**EXERCISE AIM:** The records below are to be transcribed word for word.

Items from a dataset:
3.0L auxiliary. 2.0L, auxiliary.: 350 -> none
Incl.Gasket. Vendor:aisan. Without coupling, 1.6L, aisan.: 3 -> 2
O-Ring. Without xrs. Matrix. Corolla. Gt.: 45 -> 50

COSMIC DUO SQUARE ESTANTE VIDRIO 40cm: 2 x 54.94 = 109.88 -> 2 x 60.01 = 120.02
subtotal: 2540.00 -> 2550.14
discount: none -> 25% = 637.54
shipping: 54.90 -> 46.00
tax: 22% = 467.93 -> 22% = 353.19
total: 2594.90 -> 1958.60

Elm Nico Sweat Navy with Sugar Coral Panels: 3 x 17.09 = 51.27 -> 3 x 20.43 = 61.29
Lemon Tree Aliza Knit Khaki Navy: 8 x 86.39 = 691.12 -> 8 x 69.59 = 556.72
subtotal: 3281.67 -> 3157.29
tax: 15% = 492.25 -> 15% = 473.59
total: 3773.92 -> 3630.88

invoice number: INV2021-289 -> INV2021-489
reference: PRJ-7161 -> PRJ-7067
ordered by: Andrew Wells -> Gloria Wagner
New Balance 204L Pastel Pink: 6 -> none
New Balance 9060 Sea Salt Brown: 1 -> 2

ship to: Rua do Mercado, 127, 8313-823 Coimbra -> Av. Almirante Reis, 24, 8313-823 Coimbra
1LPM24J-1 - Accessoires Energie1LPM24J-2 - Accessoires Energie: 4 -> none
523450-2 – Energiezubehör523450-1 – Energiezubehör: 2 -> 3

**WORKED SOLUTION:**
3.0L auxiliary. 2.0L, auxiliary.: 350 -> none
Incl.Gasket. Vendor:aisan. Without coupling, 1.6L, aisan.: 3 -> 2
O-Ring. Without xrs. Matrix. Corolla. Gt.: 45 -> 50

COSMIC DUO SQUARE ESTANTE VIDRIO 40cm: 2 x 54.94 = 109.88 -> 2 x 60.01 = 120.02
subtotal: 2540.00 -> 2550.14
discount: none -> 25% = 637.54
shipping: 54.90 -> 46.00
tax: 22% = 467.93 -> 22% = 353.19
total: 2594.90 -> 1958.60

Elm Nico Sweat Navy with Sugar Coral Panels: 3 x 17.09 = 51.27 -> 3 x 20.43 = 61.29
Lemon Tree Aliza Knit Khaki Navy: 8 x 86.39 = 691.12 -> 8 x 69.59 = 556.72
subtotal: 3281.67 -> 3157.29
tax: 15% = 492.25 -> 15% = 473.59
total: 3773.92 -> 3630.88

invoice number: INV2021-289 -> INV2021-489
reference: PRJ-7161 -> PRJ-7067
ordered by: Andrew Wells -> Gloria Wagner
New Balance 204L Pastel Pink: 6 -> none
New Balance 9060 Sea Salt Brown: 1 -> 2

ship to: Rua do Mercado, 127, 8313-823 Coimbra -> Av. Almirante Reis, 24, 8313-823 Coimbra
1LPM24J-1 - Accessoires Energie1LPM24J-2 - Accessoires Energie: 4 -> none
523450-2 – Energiezubehör523450-1 – Energiezubehör: 2 -> 3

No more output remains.